Start of Extracted records

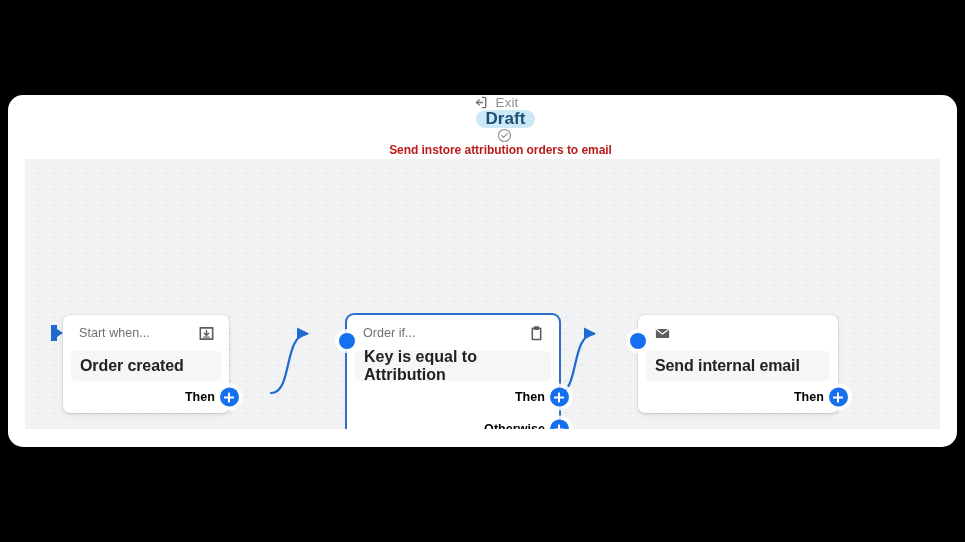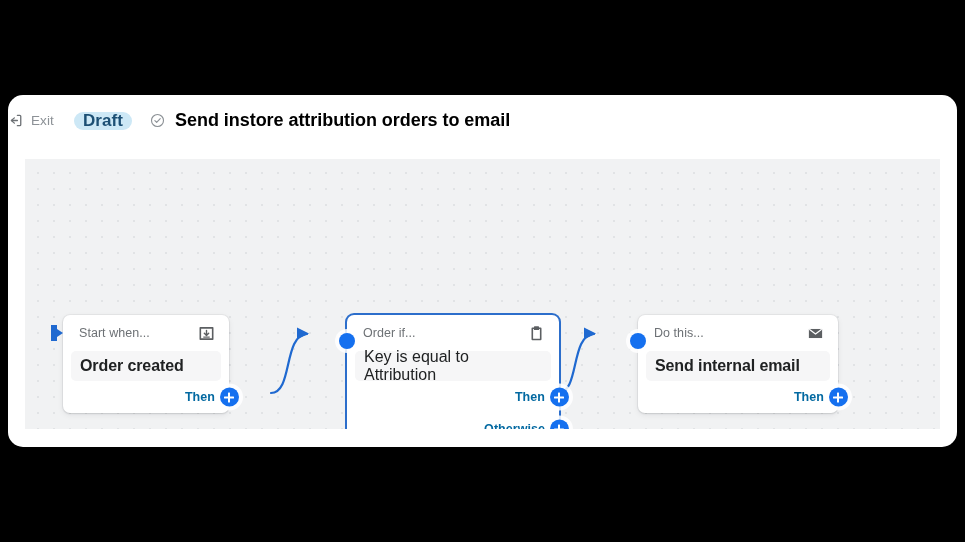"Exit" .topbar { flex-direction: none -> column; padding-left: none -> 26px }
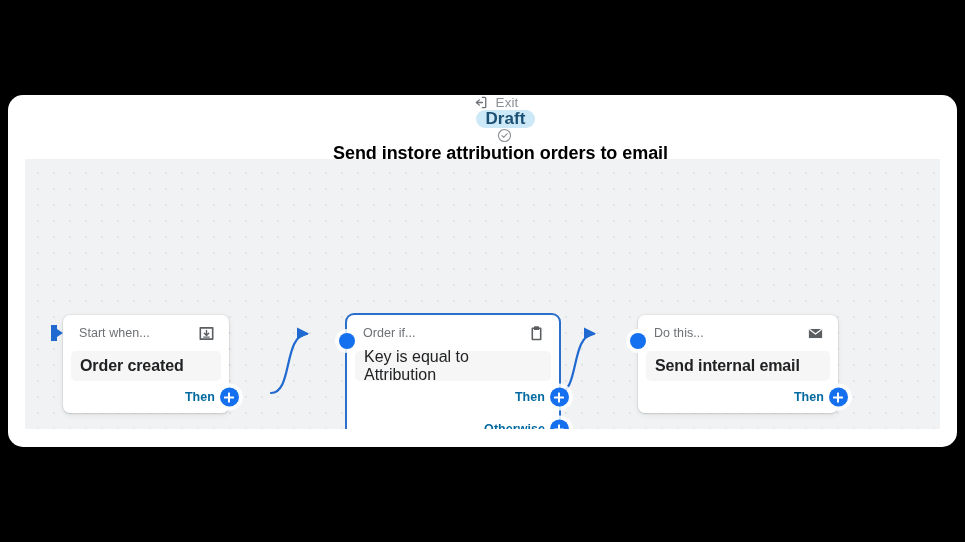"Send instore attribution orders to" .flow-title { color: #000000 -> #b91c1c; font-size: 18px -> 12px }
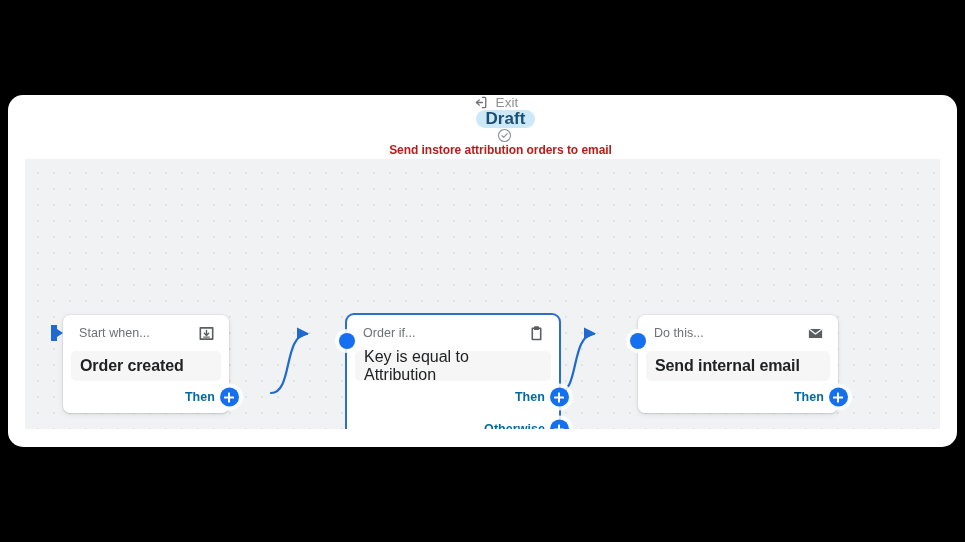"Do this..." span.node-head-label { html: <span>Do this...</span> -> none }
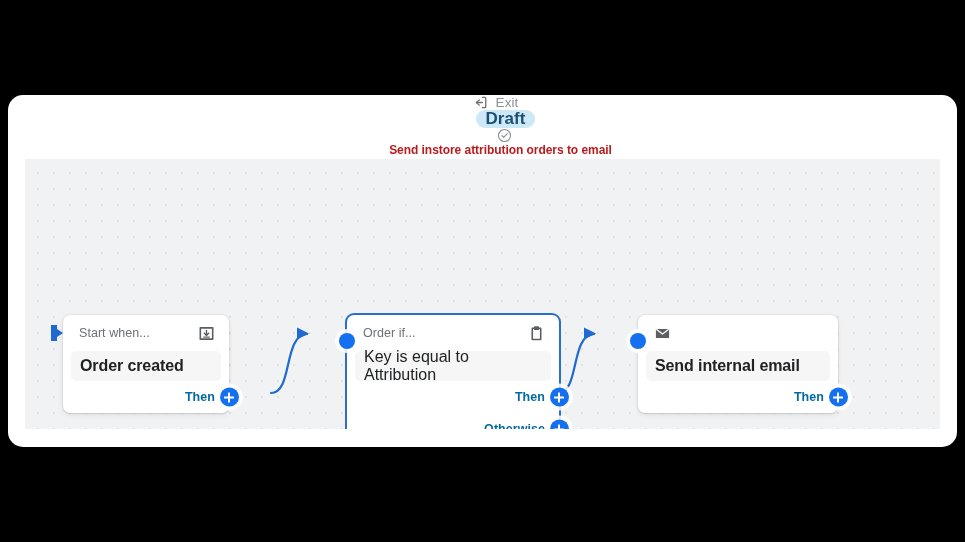"Key is equal to Attribution" .node-body-text.regular { font-weight: normal -> bold }
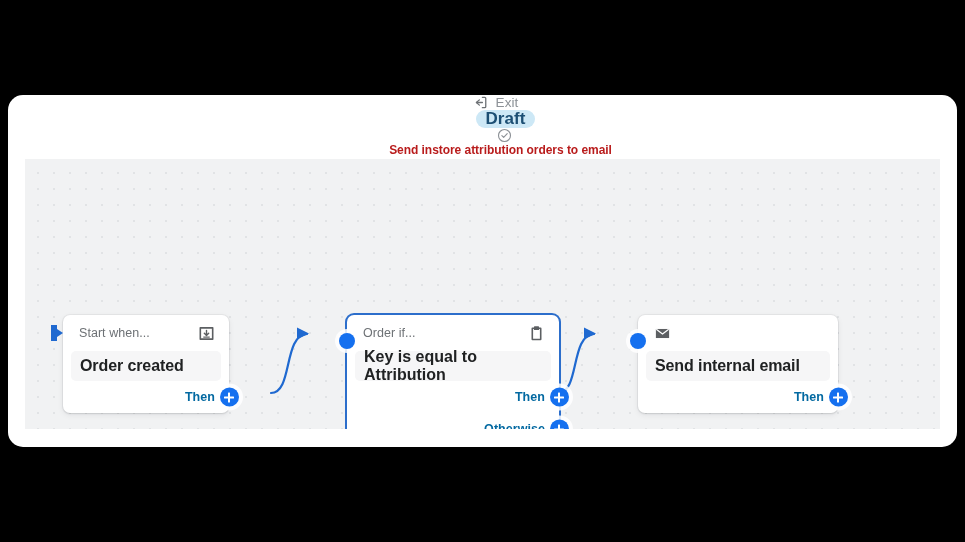"Then" .port-label { color: #0369a1 -> #000000 }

End of Extracted records

● **Exercise goal**
Write out all of the data above exactly, pictures excluded.

● **Response to this task**
"Exit" .topbar { flex-direction: none -> column; padding-left: none -> 26px }
"Send instore attribution orders to" .flow-title { color: #000000 -> #b91c1c; font-size: 18px -> 12px }
"Do this..." span.node-head-label { html: <span>Do this...</span> -> none }
"Key is equal to Attribution" .node-body-text.regular { font-weight: normal -> bold }
"Then" .port-label { color: #0369a1 -> #000000 }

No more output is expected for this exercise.